The Maine Campus reported on the University of Maine Humanities Initiative (UMHI) in the article “UMaine elevates humanities through community engagement.” Jeff Hecker, UMaine’s executive vice president of academic affairs and provost; Justin Wolff, UMHI director and an associate professor of art history; and Liam Riordan, a UMHI advisory board member and associate professor of history, spoke about the importance of the initiative at UMaine and in the surrounding community. “Culture is a big part of what Maine is,” Hecker said. Wolff added the humanities and arts can give people a rich cultural experience and uplift communities.
The Associated Press, Portland Press Herald, Maine Public Broadcasting Network, WABI (Channel 5), WLBZ (Channel 2) and WVII (Channel 7) were among several news organizations to cover the University of Maine’s FY 2015 community budget presentation. UMaine’s Vice President for Administration and Finance Janet Waldron presented budget information to the campus community at two public forums. Waldron announced UMaine will cut about $10 million from its annual budget without laying off faculty or cutting academic programs. Jeff Hecker, UMaine’s executive vice president for academic affairs and provost, said the university has been making strategic decisions for years. “We’re not happy that we are taking a very large cut, but we feel good about the way we’ve managed it,” Hecker said during the first session. SFGate carried the AP report.
WABI (Channel 5) reported on the 2014 Engineering EXPO held at the University of Maine. UMaine engineering students Haylea Ledoux and Blake Bourque spoke about the importance of engineering and getting children interested in science. Victoria Wingo, communications specialist for the College of Engineering, said the event strives to raise awareness about engineering with people of all ages, especially children. At the event, Maine’s top engineering firms, schools, educators, government agencies and societies offered hands-on activities and exhibits.

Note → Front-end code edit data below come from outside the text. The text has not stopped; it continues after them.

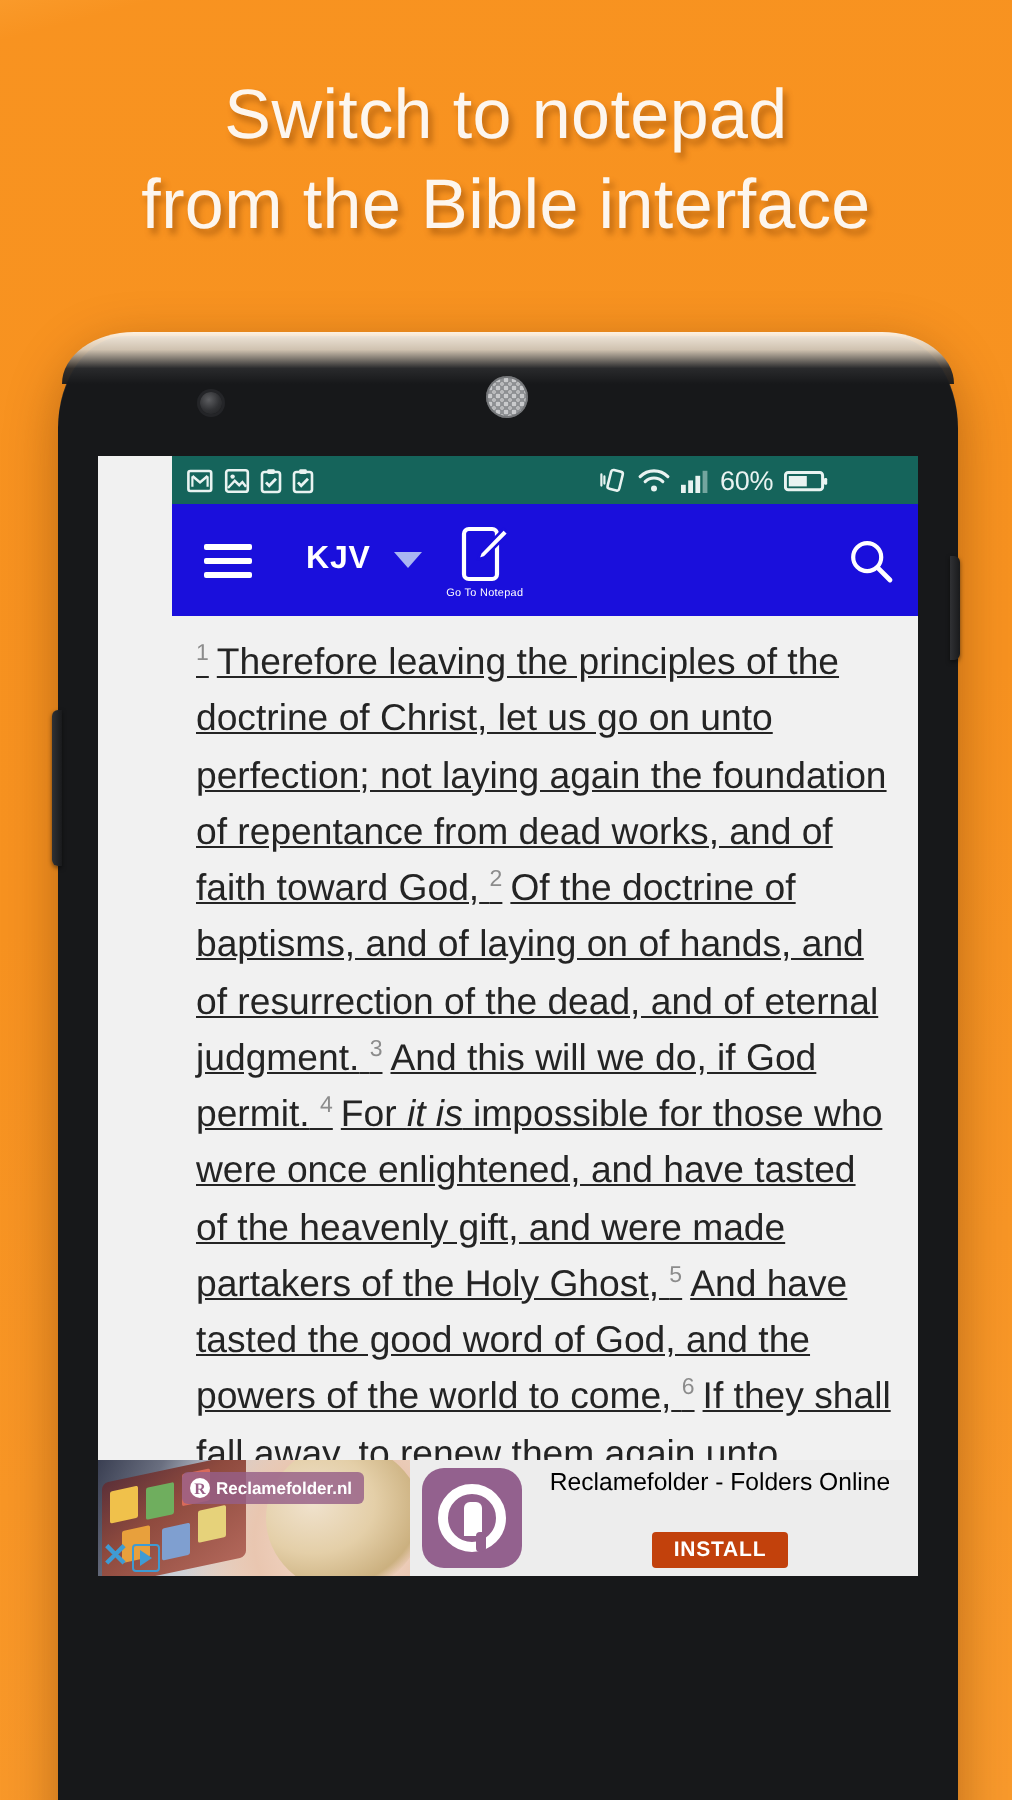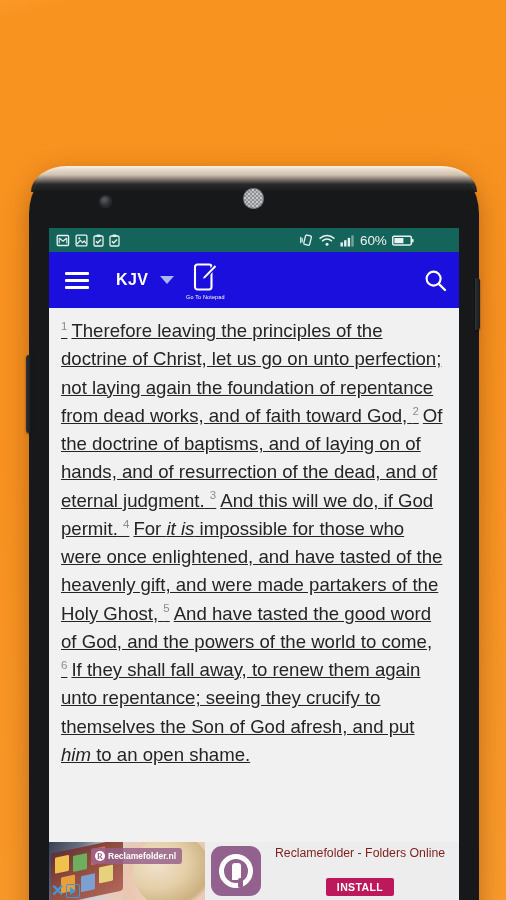--- a/index.html
+++ b/index.html
@@ -233,6 +233,8 @@
 
 <div id="stage">
 
+  <div id="headline">Switch to notepad
+from the Bible interface</div>
 
   <div id="phone"></div>
   <div id="phone-rim"></div>

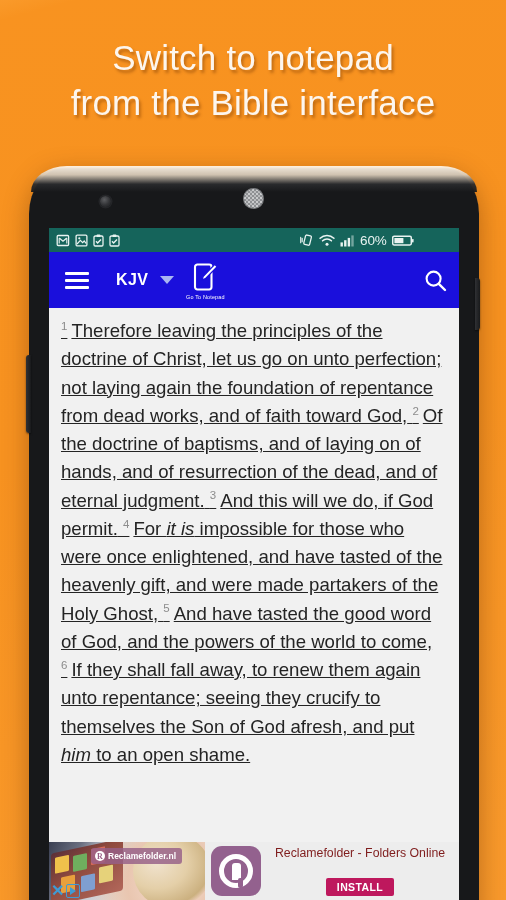--- a/index.html
+++ b/index.html
@@ -74,9 +74,10 @@
   #screen {
     position:absolute;
     left:49px; top:228px;
-    width:410px; height:672px;
+    width:410px; height:560px;
     background:#F1F1F1;
     overflow:hidden;
+    padding-left:37px;
   }
 
   

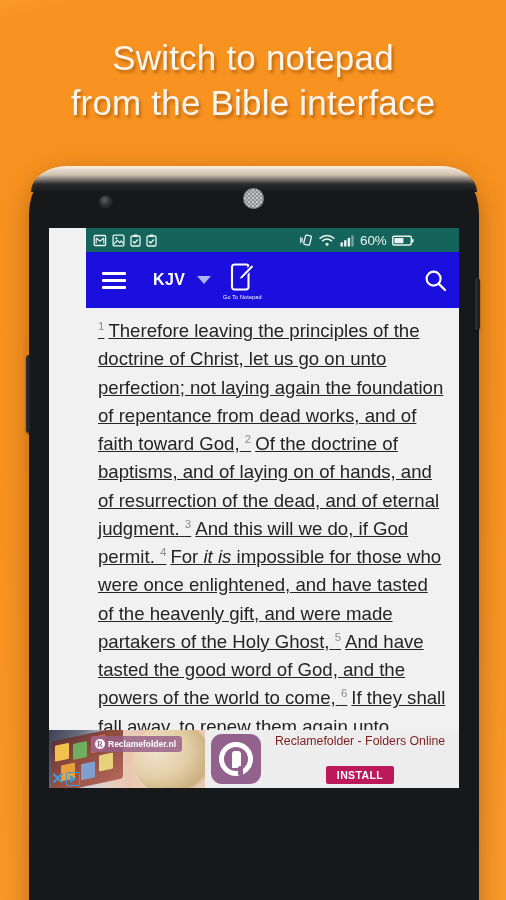--- a/index.html
+++ b/index.html
@@ -220,7 +220,7 @@
     z-index:2;
   }
   #ad-body { flex:1; text-align:center; padding:0 4px; }
-  #ad-title { font-size:12.3px; color:#7f1d1d; line-height:1.18; }
+  #ad-title { font-size:12.3px; color:#000000; line-height:1.18; }
   #ad-install {
     display:inline-block; margin-top:18px;
     background:#be185d; color:#fff;

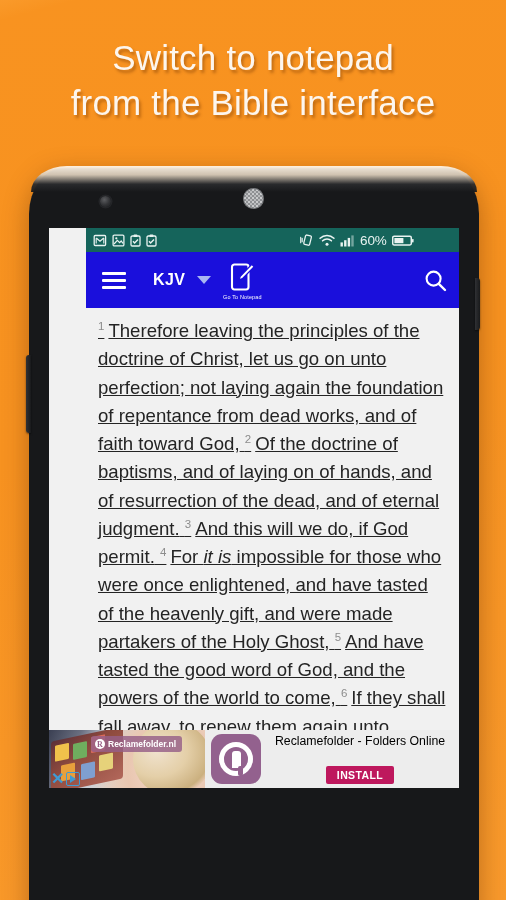--- a/index.html
+++ b/index.html
@@ -223,7 +223,7 @@
   #ad-title { font-size:12.3px; color:#000000; line-height:1.18; }
   #ad-install {
     display:inline-block; margin-top:18px;
-    background:#be185d; color:#fff;
+    background:#c2410c; color:#fff;
     font-size:10.5px; font-weight:bold;
     padding:3px 11px; border-radius:2px;
     letter-spacing:.4px; cursor:pointer;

The Bangor Daily News reported on a panel discussion about the history of Wabanaki treaty-making that was held at the University of Maine. Four Wabanaki scholars spoke at the event that was part of a series aimed to educate the public on the relationship between Maine’s tribes and settlers. The speakers were Andrea Bear Nicholas, former chair of the studies of aboriginal cultures of Atlantic Canada at St. Thomas University in New Brunswick and a member of the Maliseet tribe; Vera Francis, Passamaquoddy economic development planner; Mark Cavaree, legal counsel for the Penobscot Indian Nation; and Gail Dana-Sacco, assistant research professor and former director at the Wabanaki Center. About 80 people attended the discussion.